Gather the lines below that include the string "TRAY", copying each in full.

Before-and-after change data:
--*--

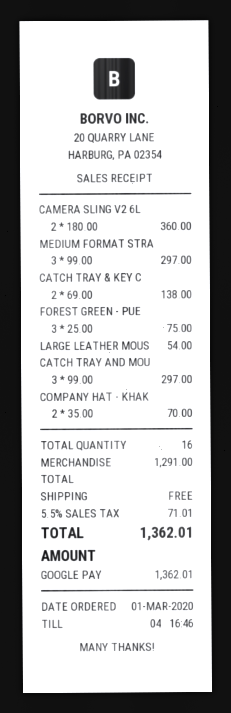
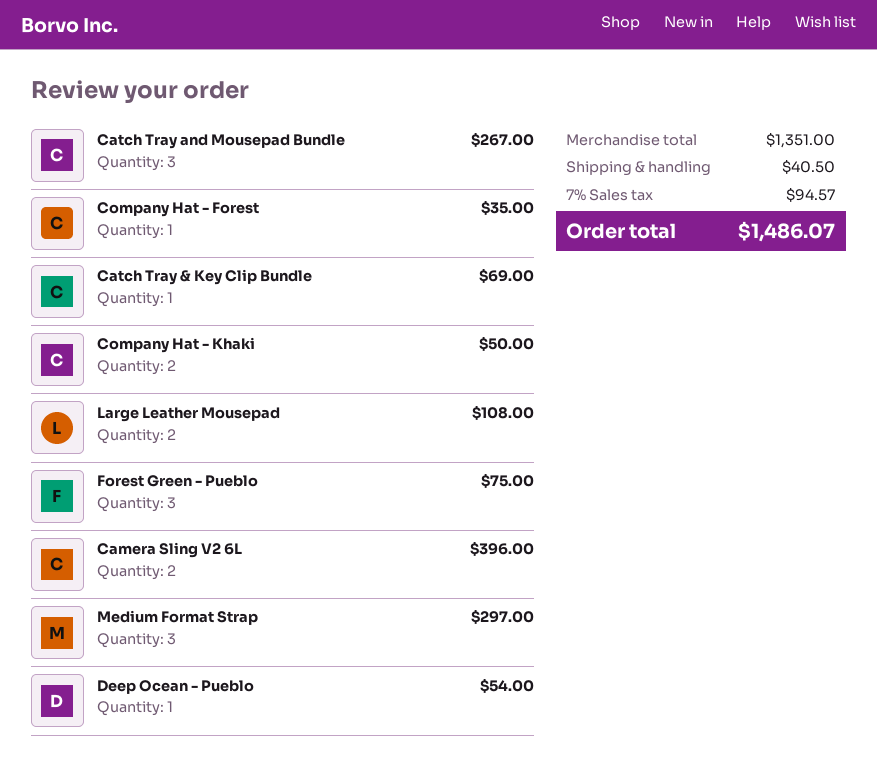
CAMERA SLING V2 6L: 2 for 360.00 -> 2 for 396.00
CATCH TRAY & KEY C: 2 for 138.00 -> 1 for 69.00
LARGE LEATHER MOUS: 1 for 54.00 -> 2 for 108.00
CATCH TRAY AND MOU: 3 for 297.00 -> 3 for 267.00
COMPANY HAT - KHAK: 2 for 70.00 -> 2 for 50.00
Company Hat - Forest: none -> 1 for 35.00
Deep Ocean - Pueblo: none -> 1 for 54.00
subtotal: 1291.00 -> 1351.00
shipping: 0.00 -> 40.50
tax: 5.5% = 71.01 -> 7% = 94.57
total: 1362.01 -> 1486.07

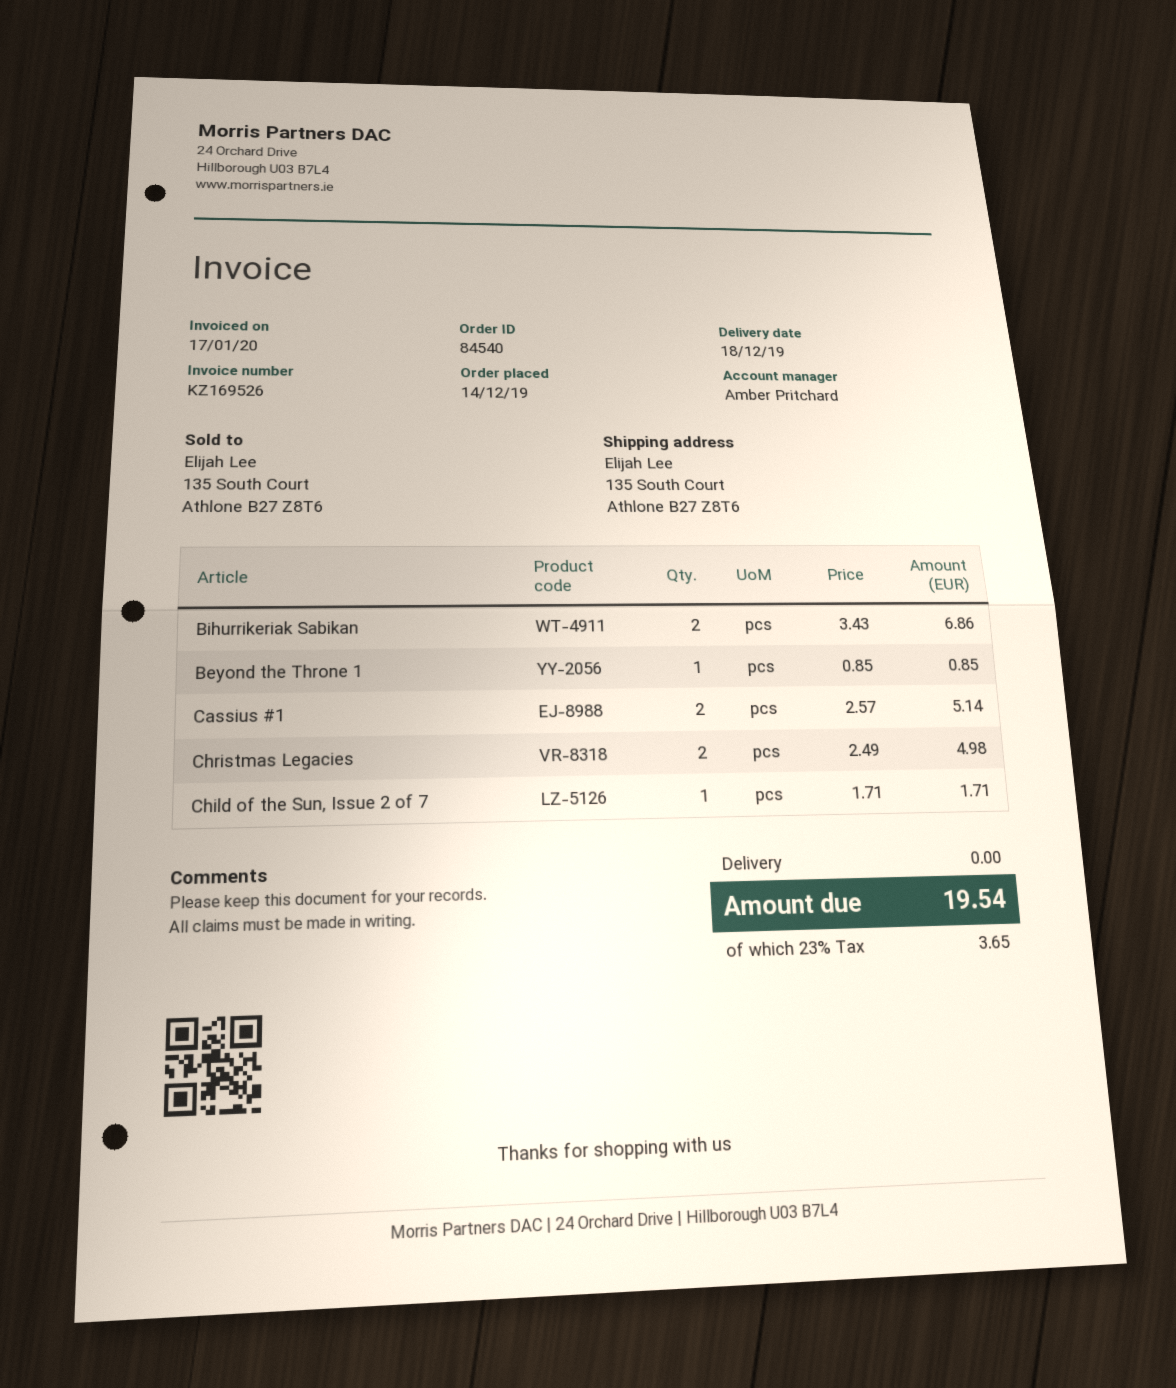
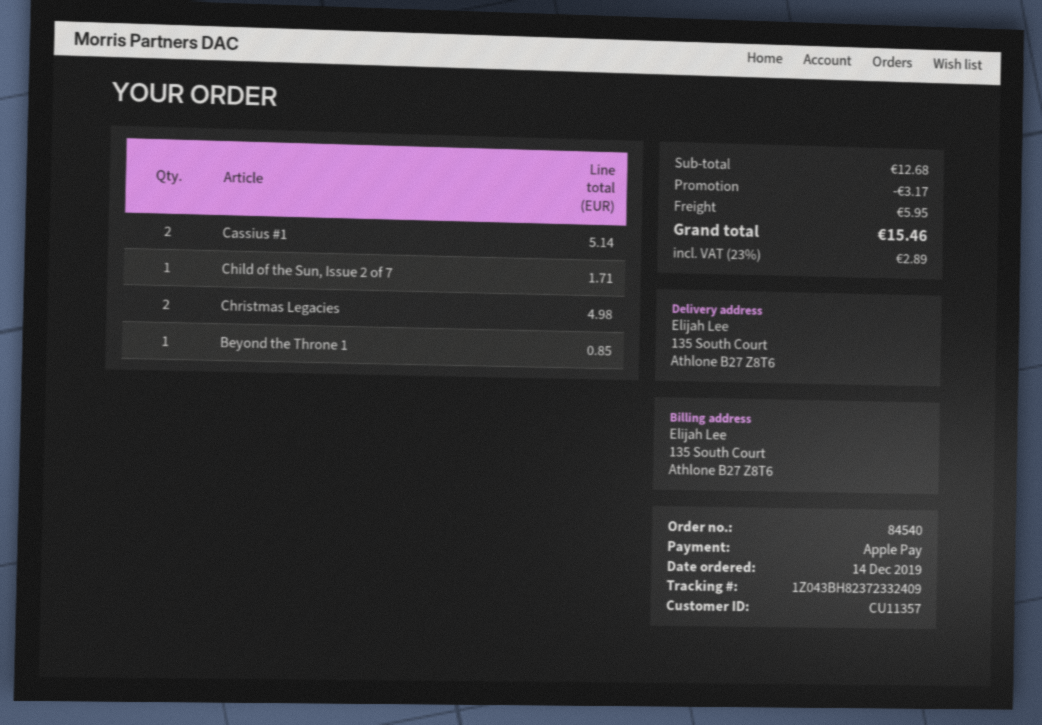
Bihurrikeriak Sabikan: 2 for 6.86 -> none
discount: none -> 3.17
shipping: 0.00 -> 5.95
tax: 23% = 3.65 -> 23% = 2.89
total: 19.54 -> 15.46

--*--

EXERCISE RESPONSE:
CATCH TRAY & KEY C: 2 for 138.00 -> 1 for 69.00
CATCH TRAY AND MOU: 3 for 297.00 -> 3 for 267.00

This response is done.